◆ **Exercise details**
Pick every line out of the entries below that holds the string "besmele", and report them.

━━ Dataset records ━━

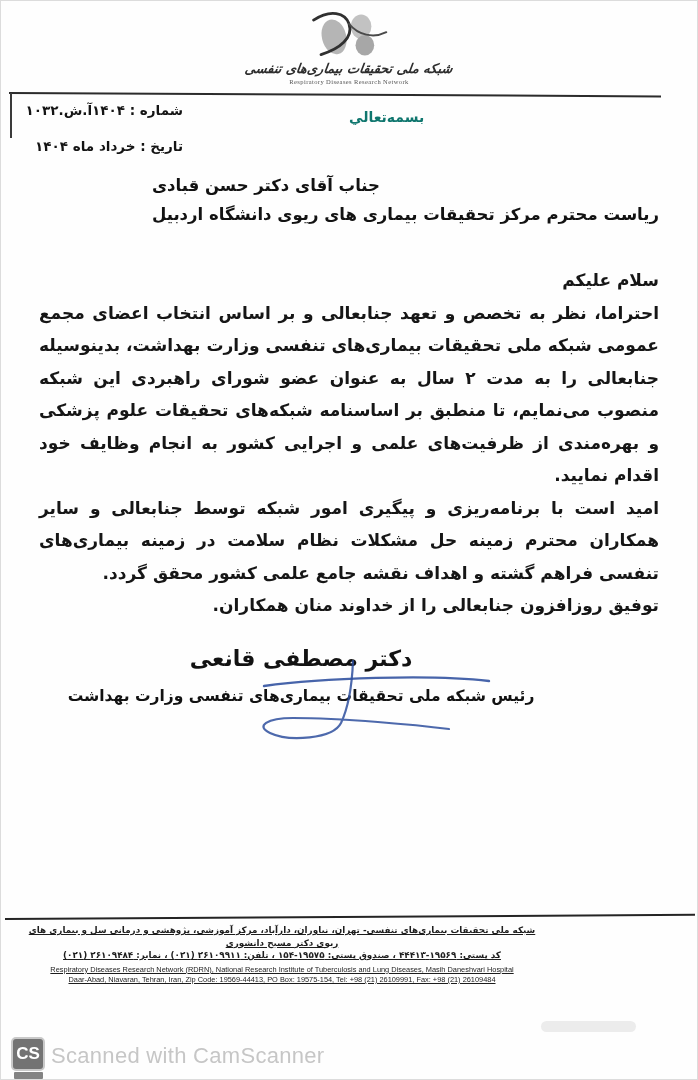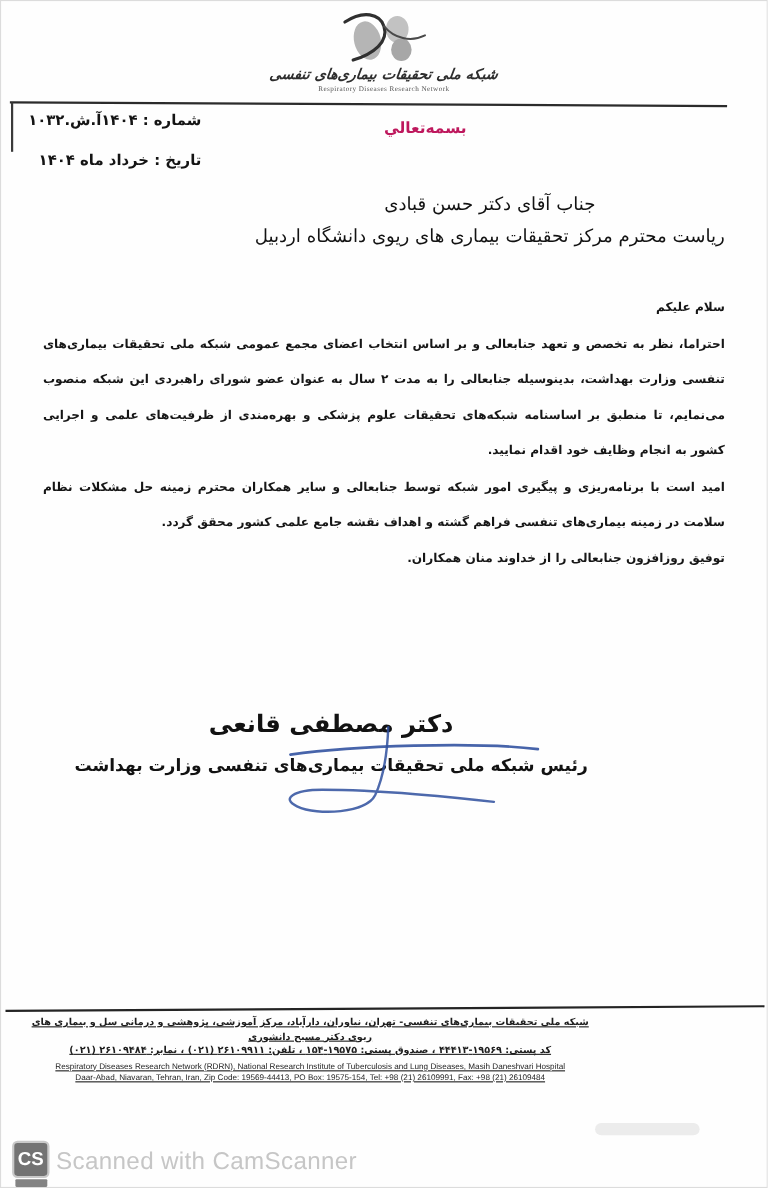--- a/index.html
+++ b/index.html
@@ -18,7 +18,7 @@
   
   .meta{position:absolute;top:101px;left:20px;width:162px;direction:rtl;font-weight:bold;font-size:13.5px;color:#141414;}
   .meta .meta-date{margin-top:20px;}
-  .besmele{position:absolute;top:108px;left:348px;font-weight:bold;font-size:14px;direction:rtl;color:#be185d;}
+  .besmele{position:absolute;top:108px;left:348px;font-weight:bold;font-size:14px;direction:rtl;color:#0f766e;}
   
   .recipient{position:absolute;top:170px;right:38px;direction:rtl;text-align:center;font-weight:normal;font-size:16.5px;line-height:29px;color:#121212;}
   

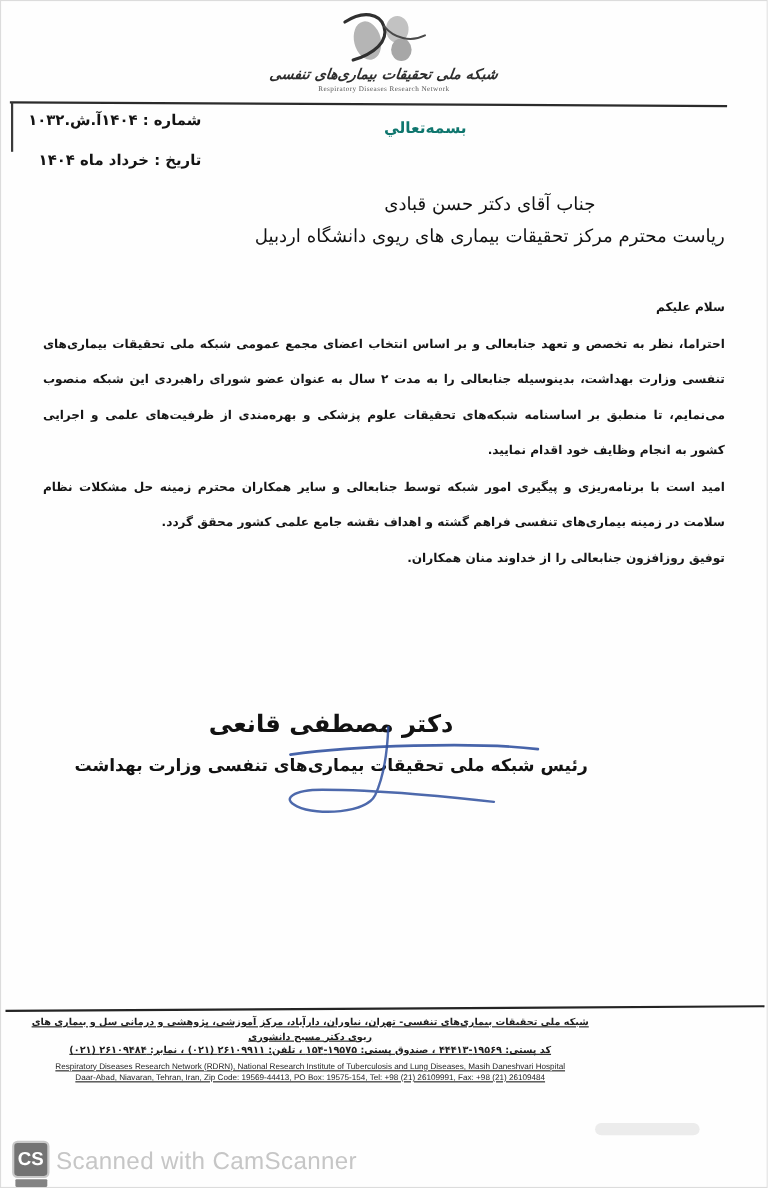--- a/index.html
+++ b/index.html
@@ -20,7 +20,7 @@
   .meta .meta-date{margin-top:20px;}
   .besmele{position:absolute;top:108px;left:348px;font-weight:bold;font-size:14px;direction:rtl;color:#0f766e;}
   
-  .recipient{position:absolute;top:170px;right:38px;direction:rtl;text-align:center;font-weight:normal;font-size:16.5px;line-height:29px;color:#121212;}
+  .recipient{position:absolute;top:170px;right:38px;direction:rtl;text-align:left;font-weight:bold;font-size:16.5px;line-height:29px;color:#121212;}
   
   .letter-body{position:absolute;top:263px;left:38px;right:38px;direction:rtl;font-weight:bold;font-size:11px;line-height:32.5px;color:#161616;}
   .letter-body p{margin:0;text-align:justify;text-align-last:right;}

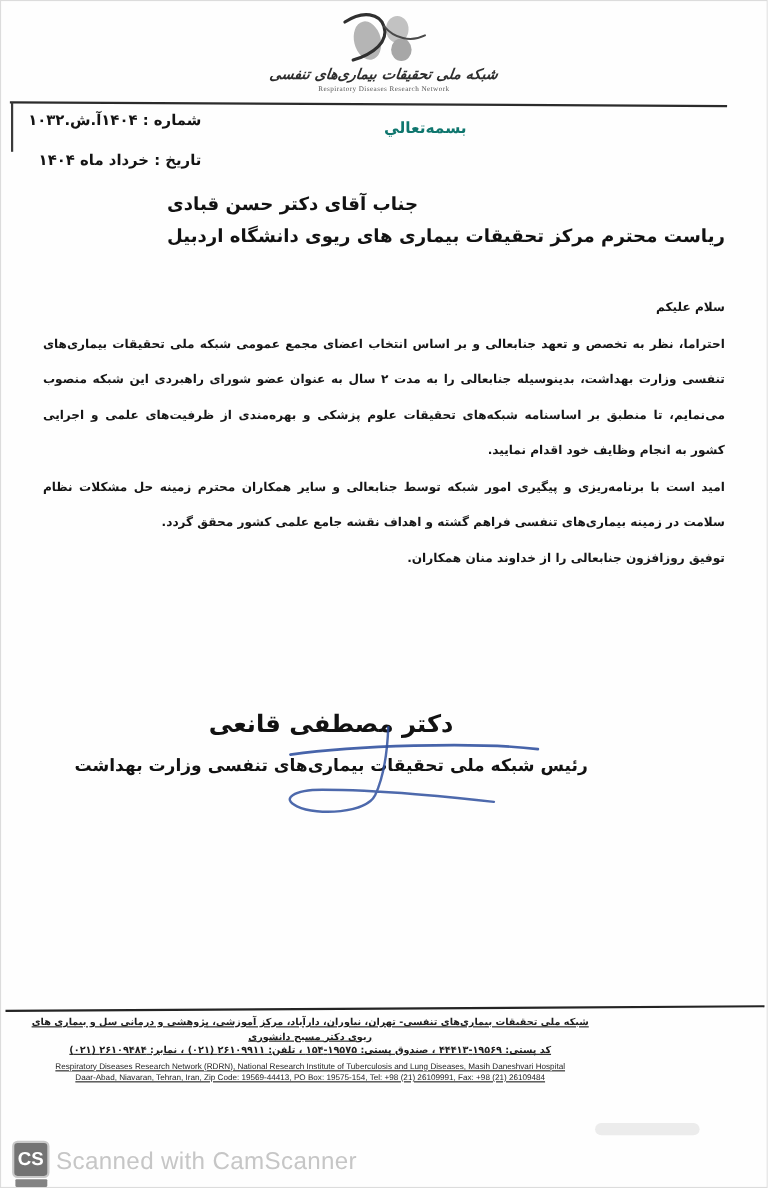--- a/index.html
+++ b/index.html
@@ -22,7 +22,7 @@
   
   .recipient{position:absolute;top:170px;right:38px;direction:rtl;text-align:left;font-weight:bold;font-size:16.5px;line-height:29px;color:#121212;}
   
-  .letter-body{position:absolute;top:263px;left:38px;right:38px;direction:rtl;font-weight:bold;font-size:11px;line-height:32.5px;color:#161616;}
+  .letter-body{position:absolute;top:263px;left:38px;right:38px;direction:rtl;font-weight:bold;font-size:17px;line-height:32.5px;color:#161616;}
   .letter-body p{margin:0;text-align:justify;text-align-last:right;}
   
   .sig-block{position:absolute;top:645px;left:60px;width:480px;text-align:center;direction:rtl;font-weight:bold;color:#121212;}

━━━

◆ **Exercise answer**
-  .besmele{position:absolute;top:108px;left:348px;font-weight:bold;font-size:14px;direction:rtl;color:#be185d;}
+  .besmele{position:absolute;top:108px;left:348px;font-weight:bold;font-size:14px;direction:rtl;color:#0f766e;}
   .besmele{position:absolute;top:108px;left:348px;font-weight:bold;font-size:14px;direction:rtl;color:#0f766e;}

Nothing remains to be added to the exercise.